The answer must consist solely of the lines from the one with "- it works on" through the last line of the data, copied exactly, with no pictures.

MATERIAL FOR THE TASK Block Start

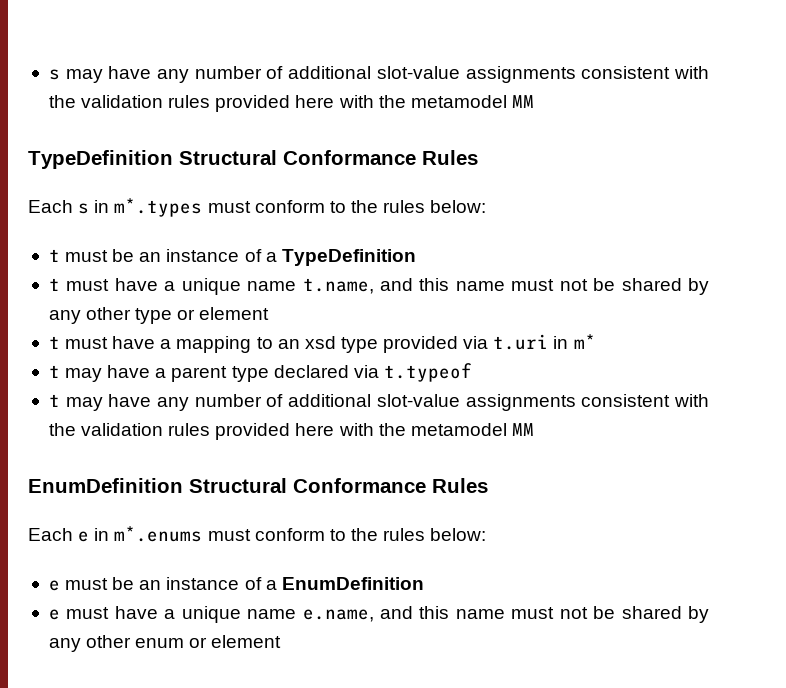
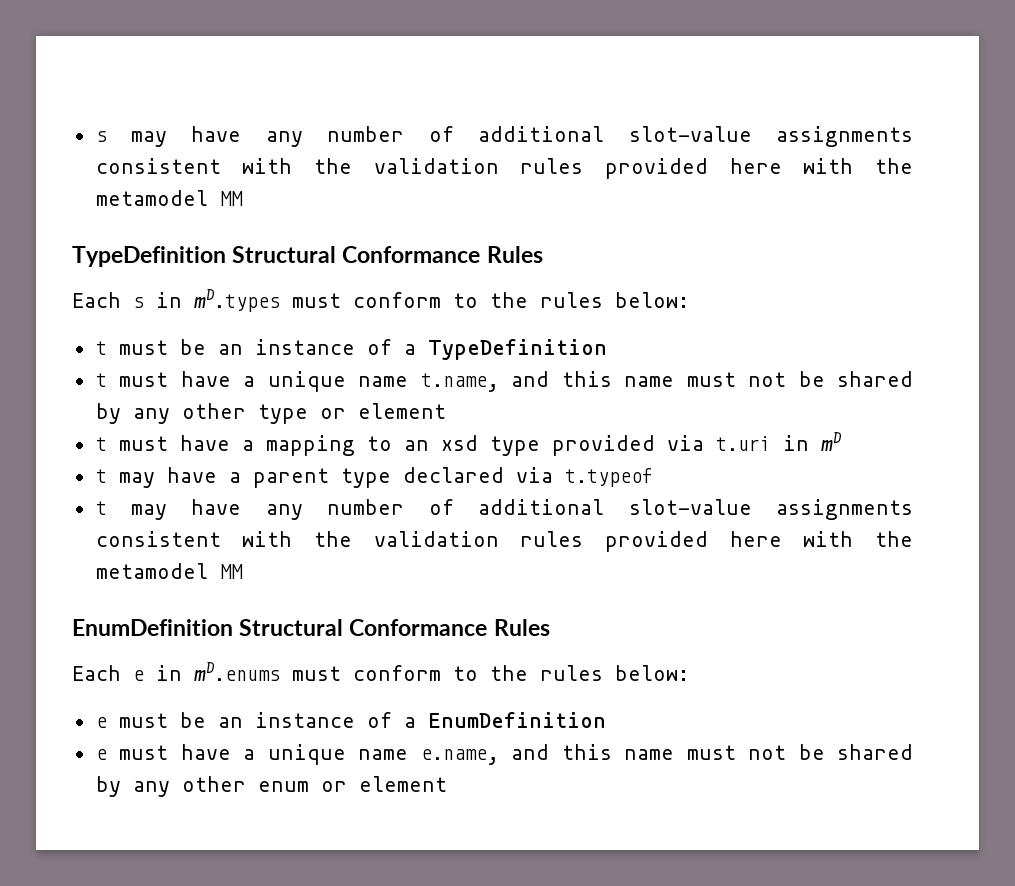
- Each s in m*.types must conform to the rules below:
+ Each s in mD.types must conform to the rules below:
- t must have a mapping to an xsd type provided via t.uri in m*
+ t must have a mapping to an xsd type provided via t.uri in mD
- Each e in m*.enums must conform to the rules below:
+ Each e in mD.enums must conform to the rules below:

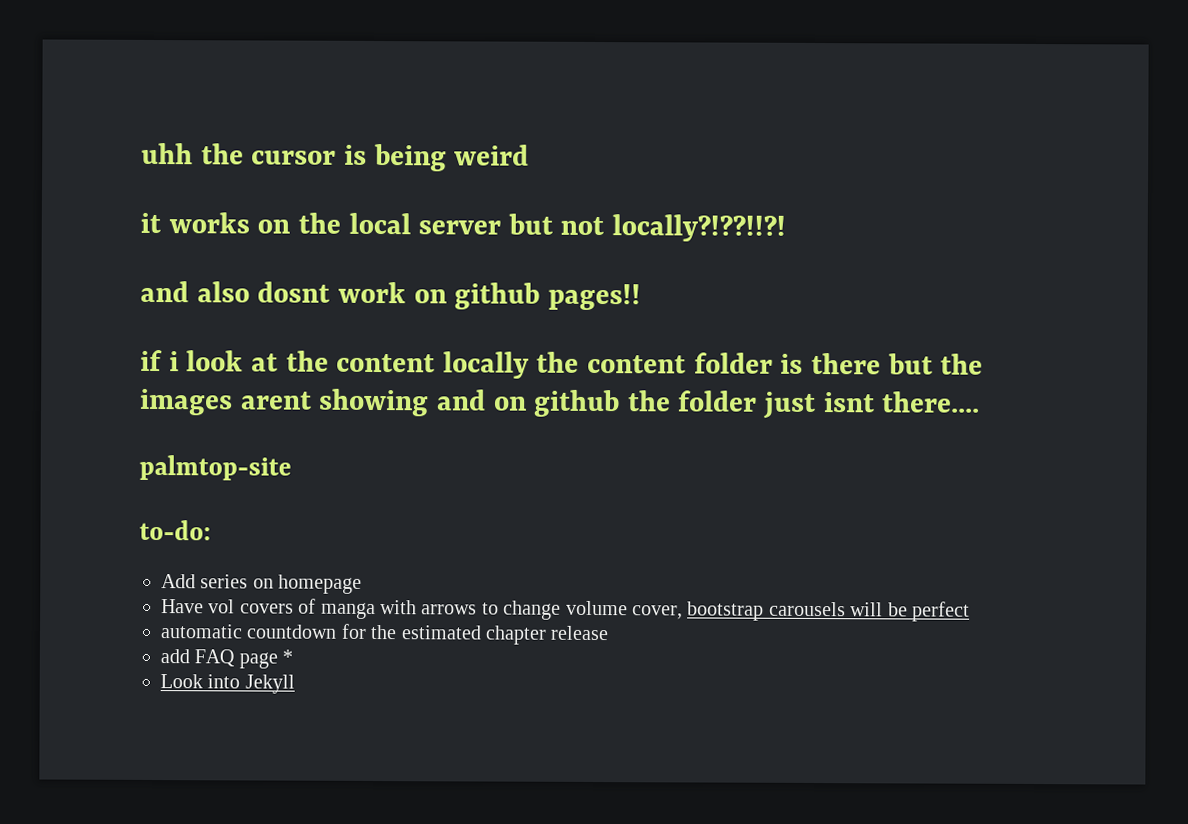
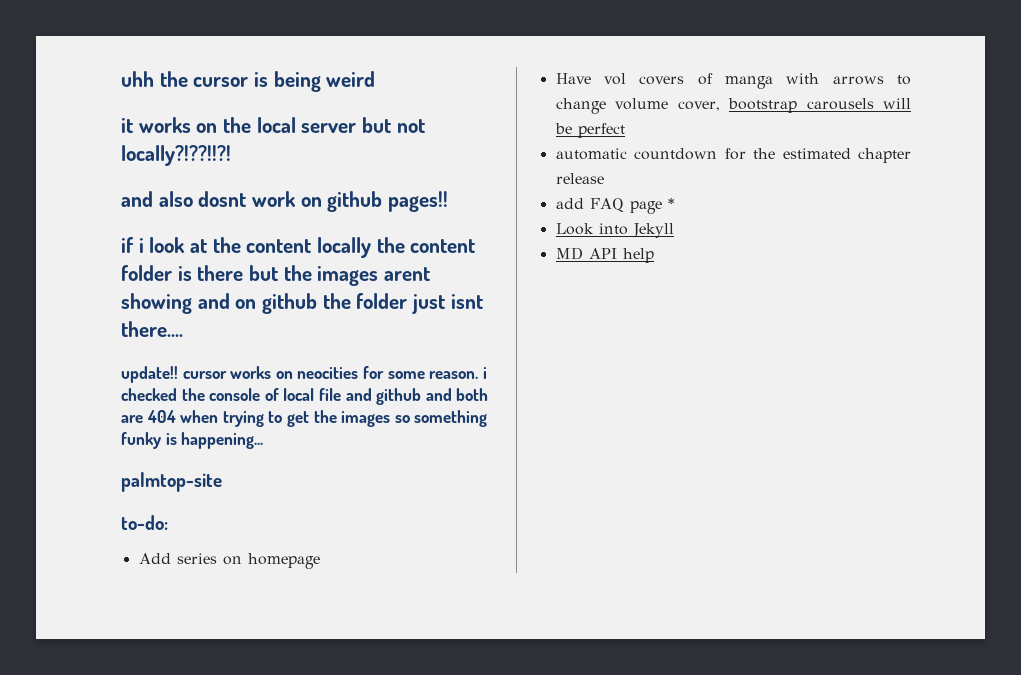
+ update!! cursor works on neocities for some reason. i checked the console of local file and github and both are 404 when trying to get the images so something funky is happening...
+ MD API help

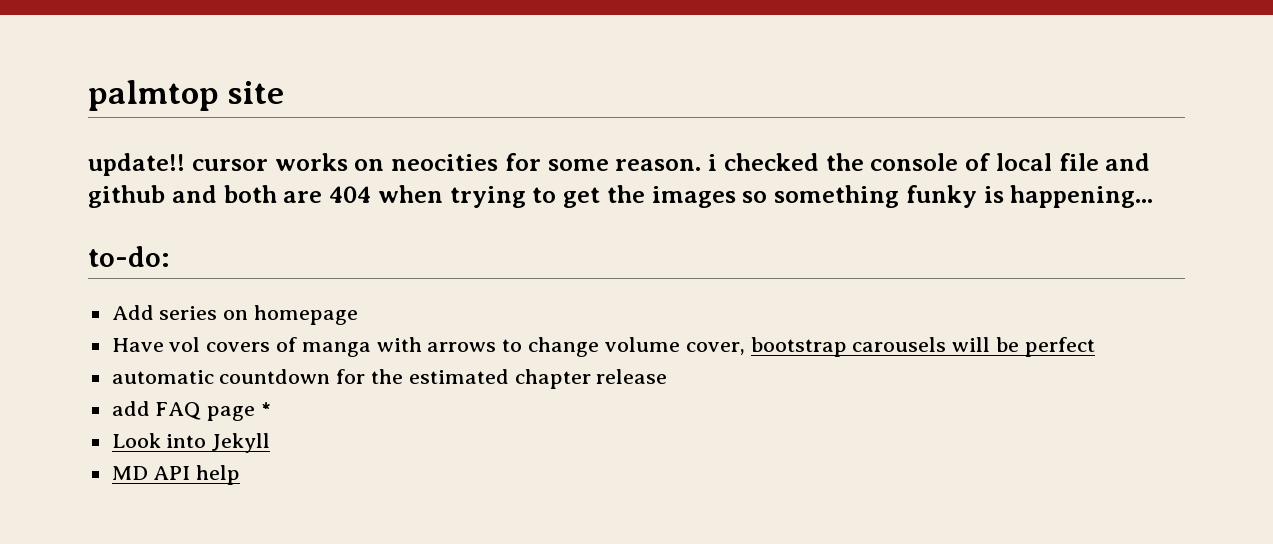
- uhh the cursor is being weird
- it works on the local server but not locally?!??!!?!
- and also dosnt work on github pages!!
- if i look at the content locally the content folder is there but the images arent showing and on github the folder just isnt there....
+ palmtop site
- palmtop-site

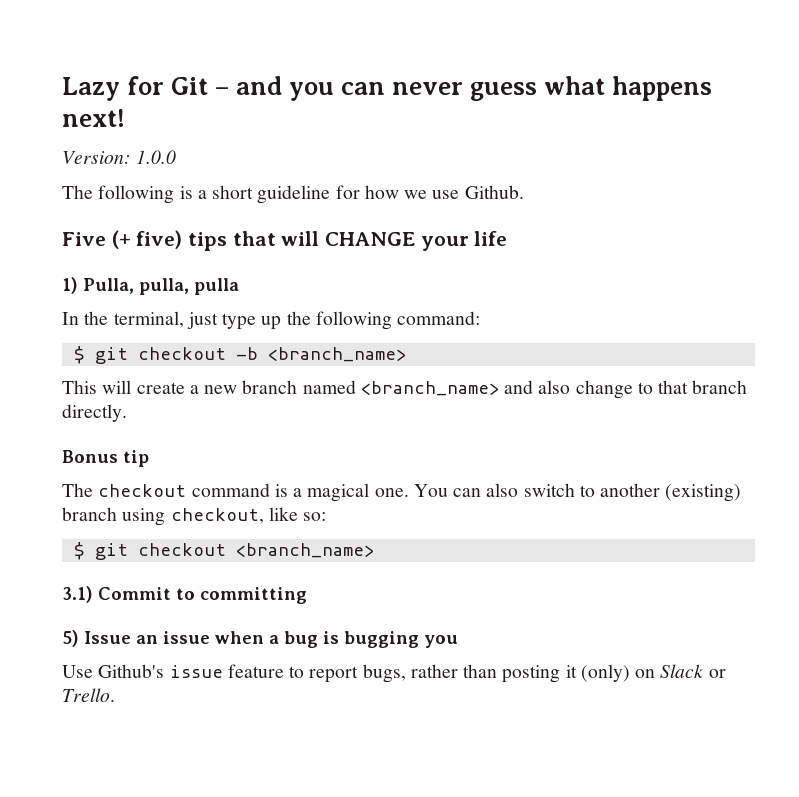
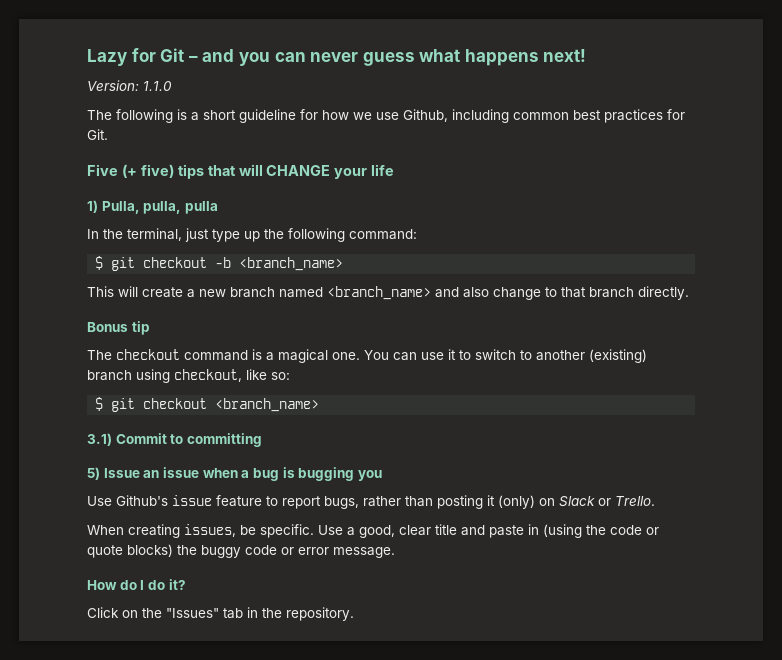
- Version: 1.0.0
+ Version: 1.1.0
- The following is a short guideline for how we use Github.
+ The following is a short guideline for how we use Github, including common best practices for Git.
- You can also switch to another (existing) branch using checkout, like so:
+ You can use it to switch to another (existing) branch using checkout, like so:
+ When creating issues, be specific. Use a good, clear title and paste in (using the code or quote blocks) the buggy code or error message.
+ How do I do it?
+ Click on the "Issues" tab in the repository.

MATERIAL FOR THE TASK Block End

**SOLUTION TO THIS TASK:**
- it works on the local server but not locally?!??!!?!
- and also dosnt work on github pages!!
- if i look at the content locally the content folder is there but the images arent showing and on github the folder just isnt there....
+ palmtop site
- palmtop-site

- Version: 1.0.0
+ Version: 1.1.0
- The following is a short guideline for how we use Github.
+ The following is a short guideline for how we use Github, including common best practices for Git.
- You can also switch to another (existing) branch using checkout, like so:
+ You can use it to switch to another (existing) branch using checkout, like so:
+ When creating issues, be specific. Use a good, clear title and paste in (using the code or quote blocks) the buggy code or error message.
+ How do I do it?
+ Click on the "Issues" tab in the repository.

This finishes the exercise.